(Task goal) Quote exactly the lines from the start of the entries to the one with "21 JUILLET 2026", both ends included.
** Record set follows **
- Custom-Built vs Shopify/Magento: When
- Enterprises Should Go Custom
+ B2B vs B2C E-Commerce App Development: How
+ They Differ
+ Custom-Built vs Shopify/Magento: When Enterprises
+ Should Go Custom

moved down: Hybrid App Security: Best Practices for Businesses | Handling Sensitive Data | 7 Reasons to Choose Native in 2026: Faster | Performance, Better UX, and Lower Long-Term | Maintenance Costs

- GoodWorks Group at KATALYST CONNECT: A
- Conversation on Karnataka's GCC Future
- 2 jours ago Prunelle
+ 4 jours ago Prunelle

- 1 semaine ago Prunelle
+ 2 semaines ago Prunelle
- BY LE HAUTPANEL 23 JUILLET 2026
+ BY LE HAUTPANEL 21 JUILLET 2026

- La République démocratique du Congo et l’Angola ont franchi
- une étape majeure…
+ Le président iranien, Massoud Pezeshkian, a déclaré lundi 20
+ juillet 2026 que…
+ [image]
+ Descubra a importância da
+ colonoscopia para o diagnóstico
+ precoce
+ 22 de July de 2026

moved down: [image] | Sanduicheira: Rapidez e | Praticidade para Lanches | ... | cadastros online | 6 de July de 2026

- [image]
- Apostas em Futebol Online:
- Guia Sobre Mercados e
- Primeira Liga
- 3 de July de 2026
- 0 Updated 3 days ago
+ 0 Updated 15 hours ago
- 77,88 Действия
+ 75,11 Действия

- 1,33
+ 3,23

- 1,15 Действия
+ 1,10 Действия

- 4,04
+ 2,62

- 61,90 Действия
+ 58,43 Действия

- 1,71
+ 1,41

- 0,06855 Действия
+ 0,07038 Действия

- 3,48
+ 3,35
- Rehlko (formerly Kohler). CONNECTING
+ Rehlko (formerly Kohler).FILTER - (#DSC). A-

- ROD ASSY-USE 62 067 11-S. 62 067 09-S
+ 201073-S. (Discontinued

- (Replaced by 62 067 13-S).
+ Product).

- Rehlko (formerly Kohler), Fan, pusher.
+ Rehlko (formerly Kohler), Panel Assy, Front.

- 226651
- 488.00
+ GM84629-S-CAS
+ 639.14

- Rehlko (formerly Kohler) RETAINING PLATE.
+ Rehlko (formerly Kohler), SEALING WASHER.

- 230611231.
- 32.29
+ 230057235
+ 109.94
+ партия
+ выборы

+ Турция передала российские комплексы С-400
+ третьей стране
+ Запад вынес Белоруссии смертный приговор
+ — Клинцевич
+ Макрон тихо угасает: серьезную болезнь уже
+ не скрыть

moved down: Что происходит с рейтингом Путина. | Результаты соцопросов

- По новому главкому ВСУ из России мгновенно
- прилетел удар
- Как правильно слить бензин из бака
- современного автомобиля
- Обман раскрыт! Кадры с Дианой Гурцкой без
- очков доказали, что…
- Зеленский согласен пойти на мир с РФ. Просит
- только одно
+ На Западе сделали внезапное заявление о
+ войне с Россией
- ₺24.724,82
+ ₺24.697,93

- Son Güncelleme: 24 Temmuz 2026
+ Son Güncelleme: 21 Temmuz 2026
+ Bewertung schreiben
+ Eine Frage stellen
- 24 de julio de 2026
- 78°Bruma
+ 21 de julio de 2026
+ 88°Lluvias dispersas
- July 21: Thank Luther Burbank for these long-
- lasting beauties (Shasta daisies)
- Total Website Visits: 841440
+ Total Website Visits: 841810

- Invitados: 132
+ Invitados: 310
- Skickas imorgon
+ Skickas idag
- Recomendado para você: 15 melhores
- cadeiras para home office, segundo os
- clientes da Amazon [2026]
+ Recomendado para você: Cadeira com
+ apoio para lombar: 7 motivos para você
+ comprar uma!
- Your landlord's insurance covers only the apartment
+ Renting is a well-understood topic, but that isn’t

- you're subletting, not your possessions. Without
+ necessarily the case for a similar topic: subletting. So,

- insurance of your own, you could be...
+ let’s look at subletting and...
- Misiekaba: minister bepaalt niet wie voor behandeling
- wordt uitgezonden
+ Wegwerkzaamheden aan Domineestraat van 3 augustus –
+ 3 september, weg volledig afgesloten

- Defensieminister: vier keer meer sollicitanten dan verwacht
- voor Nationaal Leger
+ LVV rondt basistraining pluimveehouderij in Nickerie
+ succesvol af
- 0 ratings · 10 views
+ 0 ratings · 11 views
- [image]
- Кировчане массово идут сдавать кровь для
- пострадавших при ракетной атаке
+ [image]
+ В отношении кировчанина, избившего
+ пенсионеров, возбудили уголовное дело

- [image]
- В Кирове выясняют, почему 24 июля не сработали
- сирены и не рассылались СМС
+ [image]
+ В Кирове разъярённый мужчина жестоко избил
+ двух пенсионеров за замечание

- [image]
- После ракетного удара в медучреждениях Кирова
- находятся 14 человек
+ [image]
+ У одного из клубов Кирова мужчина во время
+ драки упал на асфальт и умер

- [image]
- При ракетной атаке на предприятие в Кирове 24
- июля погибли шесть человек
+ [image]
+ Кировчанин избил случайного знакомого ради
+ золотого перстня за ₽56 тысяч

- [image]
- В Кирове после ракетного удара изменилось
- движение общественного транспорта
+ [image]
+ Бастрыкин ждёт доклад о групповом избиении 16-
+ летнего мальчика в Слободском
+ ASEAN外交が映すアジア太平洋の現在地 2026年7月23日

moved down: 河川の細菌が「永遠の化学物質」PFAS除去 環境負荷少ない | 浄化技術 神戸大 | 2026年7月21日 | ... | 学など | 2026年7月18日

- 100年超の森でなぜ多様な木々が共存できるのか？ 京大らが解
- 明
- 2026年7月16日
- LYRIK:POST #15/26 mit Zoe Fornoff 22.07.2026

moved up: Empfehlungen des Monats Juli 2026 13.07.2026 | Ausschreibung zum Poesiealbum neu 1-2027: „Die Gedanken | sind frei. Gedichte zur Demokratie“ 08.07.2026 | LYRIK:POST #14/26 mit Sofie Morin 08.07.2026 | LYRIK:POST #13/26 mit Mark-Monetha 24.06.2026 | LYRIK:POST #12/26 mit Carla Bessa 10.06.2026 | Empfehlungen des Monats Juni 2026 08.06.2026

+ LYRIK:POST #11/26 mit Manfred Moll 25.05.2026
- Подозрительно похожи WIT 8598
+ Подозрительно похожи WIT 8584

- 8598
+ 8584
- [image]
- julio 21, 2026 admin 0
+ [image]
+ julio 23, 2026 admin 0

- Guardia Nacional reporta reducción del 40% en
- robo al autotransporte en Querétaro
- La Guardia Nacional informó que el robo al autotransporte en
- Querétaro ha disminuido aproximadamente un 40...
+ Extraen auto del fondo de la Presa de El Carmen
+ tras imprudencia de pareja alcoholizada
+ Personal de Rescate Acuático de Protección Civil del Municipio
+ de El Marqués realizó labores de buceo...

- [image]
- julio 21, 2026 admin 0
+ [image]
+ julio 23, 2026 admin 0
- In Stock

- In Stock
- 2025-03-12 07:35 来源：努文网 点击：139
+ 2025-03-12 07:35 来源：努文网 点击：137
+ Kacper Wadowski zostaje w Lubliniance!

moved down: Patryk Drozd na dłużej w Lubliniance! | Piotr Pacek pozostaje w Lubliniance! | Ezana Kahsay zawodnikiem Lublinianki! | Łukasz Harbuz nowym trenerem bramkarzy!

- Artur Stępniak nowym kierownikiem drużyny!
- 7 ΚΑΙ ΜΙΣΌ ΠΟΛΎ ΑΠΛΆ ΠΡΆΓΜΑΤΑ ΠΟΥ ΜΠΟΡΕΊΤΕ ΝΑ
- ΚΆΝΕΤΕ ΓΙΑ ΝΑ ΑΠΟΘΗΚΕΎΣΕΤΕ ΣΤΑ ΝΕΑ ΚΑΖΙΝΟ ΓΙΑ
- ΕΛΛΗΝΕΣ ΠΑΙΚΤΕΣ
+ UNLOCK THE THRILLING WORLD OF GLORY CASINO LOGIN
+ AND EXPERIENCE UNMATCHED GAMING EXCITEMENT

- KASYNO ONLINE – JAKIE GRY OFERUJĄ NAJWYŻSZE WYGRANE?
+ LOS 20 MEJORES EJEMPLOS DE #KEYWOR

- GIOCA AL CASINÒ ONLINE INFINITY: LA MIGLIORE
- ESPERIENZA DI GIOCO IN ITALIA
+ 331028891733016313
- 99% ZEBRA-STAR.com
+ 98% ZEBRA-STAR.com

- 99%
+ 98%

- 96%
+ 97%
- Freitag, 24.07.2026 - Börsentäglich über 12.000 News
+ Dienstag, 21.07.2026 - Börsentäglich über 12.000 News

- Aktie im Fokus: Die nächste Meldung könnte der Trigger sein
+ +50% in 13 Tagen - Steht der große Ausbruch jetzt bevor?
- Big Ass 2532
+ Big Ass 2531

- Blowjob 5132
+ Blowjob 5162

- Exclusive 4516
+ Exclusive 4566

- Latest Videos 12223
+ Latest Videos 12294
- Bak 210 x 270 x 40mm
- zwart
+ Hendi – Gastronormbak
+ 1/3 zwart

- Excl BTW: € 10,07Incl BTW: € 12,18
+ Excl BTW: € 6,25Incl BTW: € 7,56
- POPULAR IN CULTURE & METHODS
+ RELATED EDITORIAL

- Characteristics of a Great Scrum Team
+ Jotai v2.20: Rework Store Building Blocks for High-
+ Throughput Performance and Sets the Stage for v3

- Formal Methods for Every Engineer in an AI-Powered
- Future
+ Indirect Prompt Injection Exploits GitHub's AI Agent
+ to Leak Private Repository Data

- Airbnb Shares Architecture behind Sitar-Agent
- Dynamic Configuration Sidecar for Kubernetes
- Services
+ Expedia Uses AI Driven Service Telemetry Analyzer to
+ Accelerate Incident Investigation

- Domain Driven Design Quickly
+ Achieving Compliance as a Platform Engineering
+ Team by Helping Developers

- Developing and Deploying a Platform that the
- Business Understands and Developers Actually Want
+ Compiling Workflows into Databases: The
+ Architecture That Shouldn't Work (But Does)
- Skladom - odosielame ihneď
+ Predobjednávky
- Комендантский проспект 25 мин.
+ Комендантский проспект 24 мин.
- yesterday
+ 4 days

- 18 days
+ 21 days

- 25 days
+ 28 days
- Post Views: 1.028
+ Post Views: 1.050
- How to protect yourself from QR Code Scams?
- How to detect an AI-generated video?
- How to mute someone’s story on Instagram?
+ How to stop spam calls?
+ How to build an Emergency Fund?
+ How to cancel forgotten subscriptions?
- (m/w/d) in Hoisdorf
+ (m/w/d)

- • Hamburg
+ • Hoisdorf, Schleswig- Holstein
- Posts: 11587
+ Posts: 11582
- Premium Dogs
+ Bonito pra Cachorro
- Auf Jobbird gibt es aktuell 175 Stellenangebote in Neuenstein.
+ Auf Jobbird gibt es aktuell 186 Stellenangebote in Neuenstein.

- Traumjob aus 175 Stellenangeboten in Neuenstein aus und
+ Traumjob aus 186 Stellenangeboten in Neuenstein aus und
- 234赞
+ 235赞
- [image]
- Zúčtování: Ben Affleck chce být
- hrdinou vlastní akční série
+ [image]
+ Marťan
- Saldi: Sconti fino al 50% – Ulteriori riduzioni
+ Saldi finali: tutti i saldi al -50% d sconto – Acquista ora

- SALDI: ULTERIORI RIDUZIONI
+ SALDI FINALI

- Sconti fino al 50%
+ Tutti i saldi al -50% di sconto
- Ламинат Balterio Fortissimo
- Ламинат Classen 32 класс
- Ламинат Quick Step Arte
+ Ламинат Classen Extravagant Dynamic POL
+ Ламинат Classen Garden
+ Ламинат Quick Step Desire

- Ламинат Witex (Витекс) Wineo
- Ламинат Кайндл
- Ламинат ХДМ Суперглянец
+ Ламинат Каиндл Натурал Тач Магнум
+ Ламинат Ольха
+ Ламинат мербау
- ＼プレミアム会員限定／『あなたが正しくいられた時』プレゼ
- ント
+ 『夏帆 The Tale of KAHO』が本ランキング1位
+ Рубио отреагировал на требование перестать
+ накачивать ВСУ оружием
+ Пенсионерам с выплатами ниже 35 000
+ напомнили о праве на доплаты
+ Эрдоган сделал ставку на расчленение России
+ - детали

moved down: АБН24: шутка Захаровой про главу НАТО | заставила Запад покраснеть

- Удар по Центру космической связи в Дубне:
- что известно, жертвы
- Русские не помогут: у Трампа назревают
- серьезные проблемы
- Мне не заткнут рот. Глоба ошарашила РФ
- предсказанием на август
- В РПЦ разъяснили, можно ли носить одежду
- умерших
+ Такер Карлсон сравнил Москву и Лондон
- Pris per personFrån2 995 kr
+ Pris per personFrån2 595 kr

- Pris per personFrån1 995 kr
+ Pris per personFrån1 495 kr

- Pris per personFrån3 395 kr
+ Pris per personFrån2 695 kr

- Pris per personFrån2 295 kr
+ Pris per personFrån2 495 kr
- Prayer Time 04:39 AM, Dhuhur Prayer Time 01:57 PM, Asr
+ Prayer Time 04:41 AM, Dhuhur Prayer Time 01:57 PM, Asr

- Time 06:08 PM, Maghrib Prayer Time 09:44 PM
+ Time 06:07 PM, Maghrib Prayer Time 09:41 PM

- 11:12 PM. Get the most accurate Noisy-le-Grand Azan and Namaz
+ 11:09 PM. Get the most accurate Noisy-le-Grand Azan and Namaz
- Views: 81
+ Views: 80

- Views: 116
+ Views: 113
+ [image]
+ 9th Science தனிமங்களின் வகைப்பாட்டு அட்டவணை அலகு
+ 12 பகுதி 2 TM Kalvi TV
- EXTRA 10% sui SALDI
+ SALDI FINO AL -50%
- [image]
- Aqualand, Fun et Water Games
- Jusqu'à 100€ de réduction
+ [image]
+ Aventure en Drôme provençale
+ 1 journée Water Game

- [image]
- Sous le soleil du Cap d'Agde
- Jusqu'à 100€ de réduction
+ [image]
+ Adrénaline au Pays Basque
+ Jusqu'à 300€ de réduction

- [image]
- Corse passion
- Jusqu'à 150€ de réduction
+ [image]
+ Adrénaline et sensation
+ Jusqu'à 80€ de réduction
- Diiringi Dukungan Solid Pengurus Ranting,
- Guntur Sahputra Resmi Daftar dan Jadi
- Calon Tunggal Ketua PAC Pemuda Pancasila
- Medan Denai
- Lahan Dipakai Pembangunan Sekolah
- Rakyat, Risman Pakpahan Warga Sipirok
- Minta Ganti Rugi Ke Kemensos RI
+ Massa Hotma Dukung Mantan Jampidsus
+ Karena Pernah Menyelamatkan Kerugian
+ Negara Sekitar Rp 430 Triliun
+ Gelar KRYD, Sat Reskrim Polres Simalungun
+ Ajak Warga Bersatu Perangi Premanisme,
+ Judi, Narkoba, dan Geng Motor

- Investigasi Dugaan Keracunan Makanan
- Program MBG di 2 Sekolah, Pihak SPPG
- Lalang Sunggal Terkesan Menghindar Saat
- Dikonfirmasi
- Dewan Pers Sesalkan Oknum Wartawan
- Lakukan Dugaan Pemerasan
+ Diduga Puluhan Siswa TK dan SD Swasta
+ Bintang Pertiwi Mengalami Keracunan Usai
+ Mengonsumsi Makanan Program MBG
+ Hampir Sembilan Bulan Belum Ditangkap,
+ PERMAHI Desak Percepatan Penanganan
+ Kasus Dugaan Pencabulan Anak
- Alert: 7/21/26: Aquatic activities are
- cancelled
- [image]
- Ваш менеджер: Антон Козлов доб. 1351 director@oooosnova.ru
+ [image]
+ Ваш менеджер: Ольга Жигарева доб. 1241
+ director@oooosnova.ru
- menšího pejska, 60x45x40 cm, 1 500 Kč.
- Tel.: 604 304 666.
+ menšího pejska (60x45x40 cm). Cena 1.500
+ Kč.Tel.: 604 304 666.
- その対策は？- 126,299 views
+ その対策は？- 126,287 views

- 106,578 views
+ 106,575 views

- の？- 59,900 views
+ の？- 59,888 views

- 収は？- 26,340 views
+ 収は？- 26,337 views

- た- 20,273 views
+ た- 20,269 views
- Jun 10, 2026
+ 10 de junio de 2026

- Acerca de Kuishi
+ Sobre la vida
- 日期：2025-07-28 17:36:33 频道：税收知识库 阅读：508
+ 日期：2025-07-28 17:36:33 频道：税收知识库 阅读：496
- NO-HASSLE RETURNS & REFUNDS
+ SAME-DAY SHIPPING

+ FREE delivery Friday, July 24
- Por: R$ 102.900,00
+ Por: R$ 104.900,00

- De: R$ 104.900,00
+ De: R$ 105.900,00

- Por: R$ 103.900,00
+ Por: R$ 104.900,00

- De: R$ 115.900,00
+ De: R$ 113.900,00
** End of Record set **
(Response area)
- Custom-Built vs Shopify/Magento: When
- Enterprises Should Go Custom
+ B2B vs B2C E-Commerce App Development: How
+ They Differ
+ Custom-Built vs Shopify/Magento: When Enterprises
+ Should Go Custom

moved down: Hybrid App Security: Best Practices for Businesses | Handling Sensitive Data | 7 Reasons to Choose Native in 2026: Faster | Performance, Better UX, and Lower Long-Term | Maintenance Costs

- GoodWorks Group at KATALYST CONNECT: A
- Conversation on Karnataka's GCC Future
- 2 jours ago Prunelle
+ 4 jours ago Prunelle

- 1 semaine ago Prunelle
+ 2 semaines ago Prunelle
- BY LE HAUTPANEL 23 JUILLET 2026
+ BY LE HAUTPANEL 21 JUILLET 2026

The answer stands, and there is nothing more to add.